Conjunctive language, such as phrases of form “at least one of A, B, and C,” or “at least one of A, B and C,” unless specifically stated otherwise or otherwise clearly contradicted by context, is otherwise understood with context as used in general to present that an item, term, etc., may be either A or B or C, or any nonempty subset of set of A and B and C. For instance, in an illustrative example of a set having three members, conjunctive phrases “at least one of A, B, and C” and “at least one of A, B and C” refer to any of following sets: {A}, {B}, {C}, {A, B}, {A, C}, {B, C}, {A, B, C}. Thus, such conjunctive language is not generally intended to imply that certain embodiments require at least one of A, at least one of B and at least one of C each to be present. In addition, unless otherwise noted or contradicted by context, the term “plurality” indicates a state of being plural (e.g., “a plurality of items” indicates multiple items). In at least one embodiment, the number of items in a plurality is at least two, but it can be more when so indicated either explicitly or by context. Further, unless stated otherwise or otherwise clear from context, the phrase “based on” means “based at least in part on” and not “based solely on.”

Operations of processes described herein can be performed in any suitable order unless otherwise indicated herein or otherwise clearly contradicted by context. In at least one embodiment, a process such as those processes described herein (or variations and/or combinations thereof) is performed under the control of one or more computer systems configured with executable instructions and is implemented as code (e.g., executable instructions, one or more computer programs or one or more applications) executing collectively on one or more processors, by hardware or combinations thereof. In at least one embodiment, code is stored on a computer-readable storage medium, for example, in form of a computer program comprising a plurality of instructions executable by one or more processors. In at least one embodiment, a computer-readable storage medium is a non-transitory computer-readable storage medium that excludes transitory signals (e.g., a propagating transient electric or electromagnetic transmission) but includes non-transitory data storage circuitry (e.g., buffers, cache, and queues) within transceivers of transitory signals. In at least one embodiment, code (e.g., executable code or source code) is stored on a set of one or more non-transitory computer-readable storage media having stored thereon executable instructions (or other memory to store executable instructions) that, when executed (i.e., as a result of being executed) by one or more processors of a computer system, cause the computer system to perform operations described herein. In at least one embodiment, a set of non-transitory computer-readable storage media comprises multiple non-transitory computer-readable storage media and one or more of individual non-transitory storage media of multiple non-transitory computer-readable storage media lack all of code while multiple non-transitory computer-readable storage media collectively store all of code. In at least one embodiment, executable instructions are executed such that different instructions are executed by different processors—for example, a non-transitory computer-readable storage medium stores instructions and a main central processing unit (“CPU”) executes some of the instructions while a graphics processing unit (“GPU”) executes other instructions. In at least one embodiment, different components of a computer system have separate processors and different processors execute different subsets of instructions.

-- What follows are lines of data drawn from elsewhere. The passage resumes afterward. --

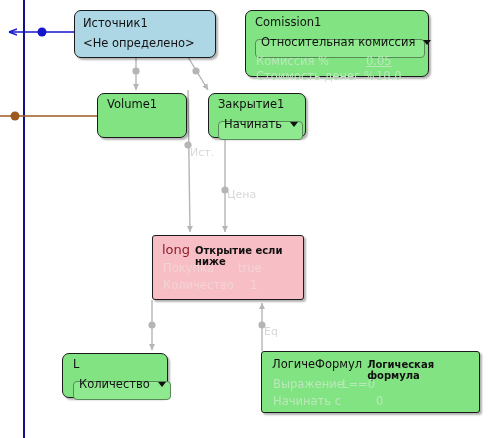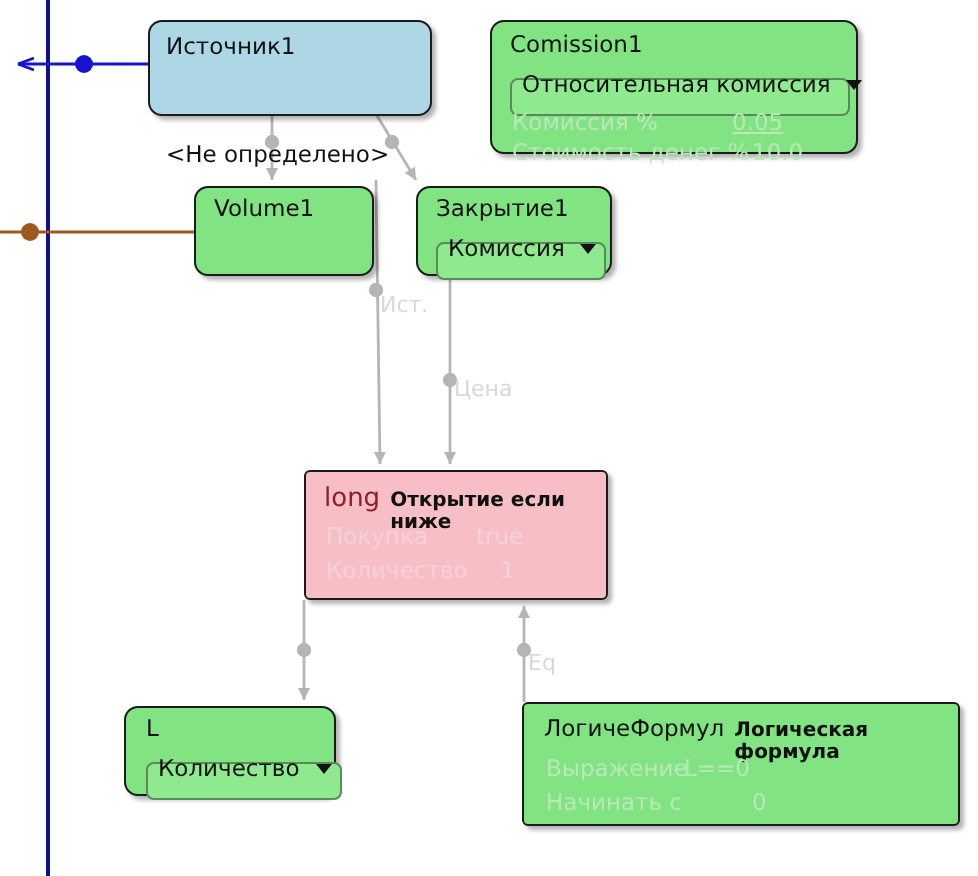--- a/index.html
+++ b/index.html
@@ -55,7 +55,6 @@
     color: #111111;
     line-height: 13px;
     white-space: nowrap;
-    margin-top: 34px;
   }
 
   

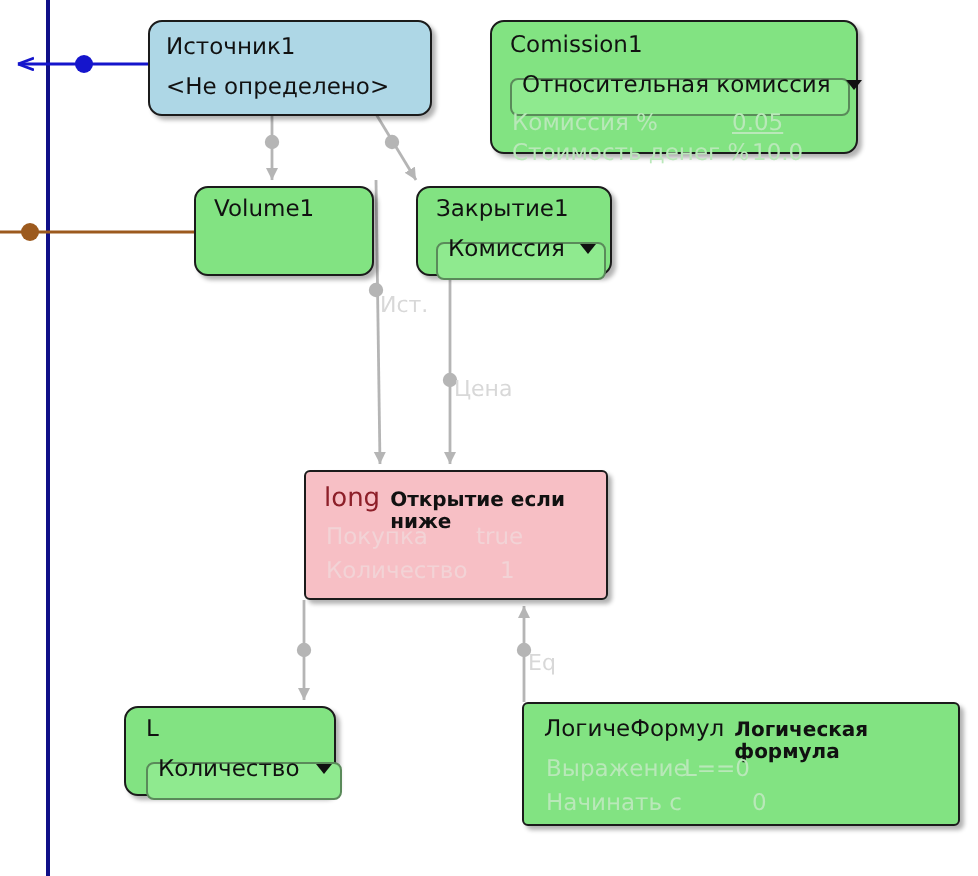--- a/index.html
+++ b/index.html
@@ -215,7 +215,7 @@
     <div class="node-title">Закрытие1</div>
     <div class="combo-wrap">
       <div class="combo">
-        <span>Комиссия</span>
+        <span>Начинать</span>
         <span class="caret"></span>
       </div>
     </div>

Accordingly, in at least one embodiment, computer systems are configured to implement one or more services that singly or collectively perform operations of processes described herein and such computer systems are configured with applicable hardware and/or software that enable the performance of operations. Further, a computer system that implements at least one embodiment of present disclosure is a single device and, in another embodiment, is a distributed computer system comprising multiple devices that operate differently such that distributed computer system performs operations described herein and such that a single device does not perform all operations.

Use of any and all examples, or exemplary language (e.g., “such as”) provided herein, is intended merely to better illuminate embodiments of the disclosure and does not pose a limitation on the scope of the disclosure unless otherwise claimed. No language in the specification should be construed as indicating any non-claimed element as essential to the practice of the disclosure.

All references, including publications, patent applications, and patents, cited herein are hereby incorporated by reference to same the extent as if each reference were individually and specifically indicated to be incorporated by reference and were set forth in its entirety herein.

In description and claims, the terms “coupled” and “connected,” along with their derivatives, may be used. It should be understood that these terms may not be intended as synonyms for each other. Rather, in particular examples, “connected” or “coupled” may be used to indicate that two or more elements are in direct or indirect physical or electrical contact with each other. “Coupled” may also mean that two or more elements are not in direct contact with each other, but yet still co-operate or interact with each other.

Unless specifically stated otherwise, it may be appreciated that throughout specification terms such as “processing,” “computing,” “calculating,” “determining,” or like, refer to actions and/or processes of a computer or computing system, or similar electronic computing device, that manipulate and/or transform data represented as physical, such as electronic, quantities within computing system's registers and/or memories into other data similarly represented as physical quantities within computing system's memories, registers or other such information storage, transmission or display devices.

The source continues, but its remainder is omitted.